I don't really understand, but that's what God seems to do.
Maybe it's something like a doctor.
"So, what is your wish?"
"I want the protagonist of that game... to have a happy ending. I wanna see that happen for a little while."
It's a shame that the protagonist...no, Trust, who worked so hard, didn't get rewarded.
At the very least, I'll be satisfied with the fact that if such a future exists.
...Ah. I accidentally stopped using honorific language.
As I was thinking about how to justify my mistake, God said:
"...Does that mean using any means necessary?"
"Huh? Y-yes."
"To be honest, it's going to be quite a hardship for you, but is that okay?"
Hardship? How far is that hardship?
I wondered if I should ask for a detailed explanation... but no, there was no need for that.
Even if he is just game characters, I want him to be happy.

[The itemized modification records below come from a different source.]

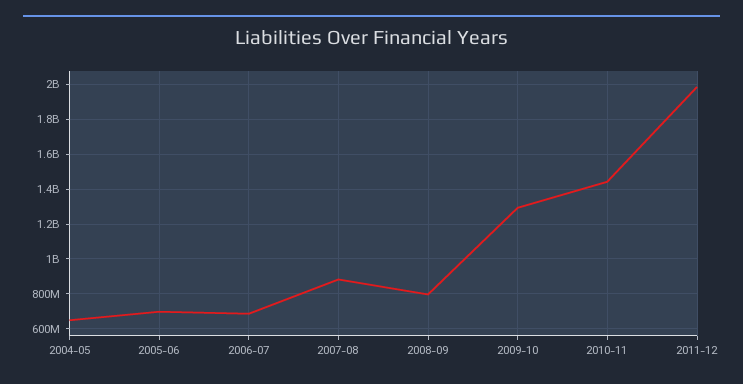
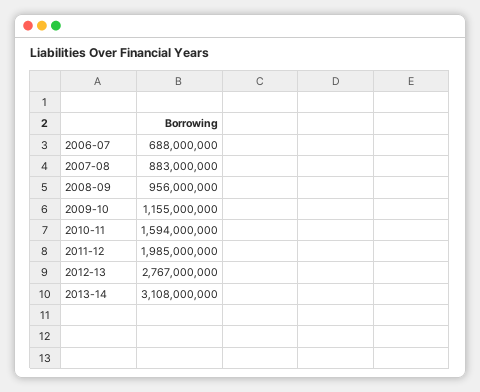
2004-05: 650000000 -> none
2005-06: 700000000 -> none
2008-09: 800000000 -> 956000000
2009-10: 1300000000 -> 1155000000
2010-11: 1450000000 -> 1594000000
2012-13: none -> 2767000000
2013-14: none -> 3108000000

In that case, I think it's best to nod without thinking.
"Yes"
"You'll need to be prepared for that, you know? Are you still okay with that?"
"Of course!"
"I'll ask again. It's not an easy thing to do. Even if it means contorting yourself, is it really necessary?"
"Yes!"
God asks again and again.
So I nodded repeatedly.
Because my mind had already been made up.
I don't know why I feel this way.
If there is a reason, it might be because I empathized too much with Trust.
It can't be helped, since I really wanted to help him.
I couldn't deny this feeling.
"I understand. Then I will go through with the procedure."
"Th-Thank you!"
God said this to me after I lost count of how many times I had been asked the same question.
I felt a strange sense of satisfaction.
That's it. All that's left now is to play that game on the PC.
It's like a fan disc with a happy ending that was never released.
"Please do your best. I wish you happiness."
"Eh, what?"
"I hope that someone like you, who wishes for things other than yourself, never comes to a place like this again."
As soon as he said that, my consciousness started to fade again.
I feel dizzy.
But there is something like determination.
To catch a glimpse of Trust's happiness...
Author's Note:
The author does not dislike NTR.
However, there is no NTR in this story.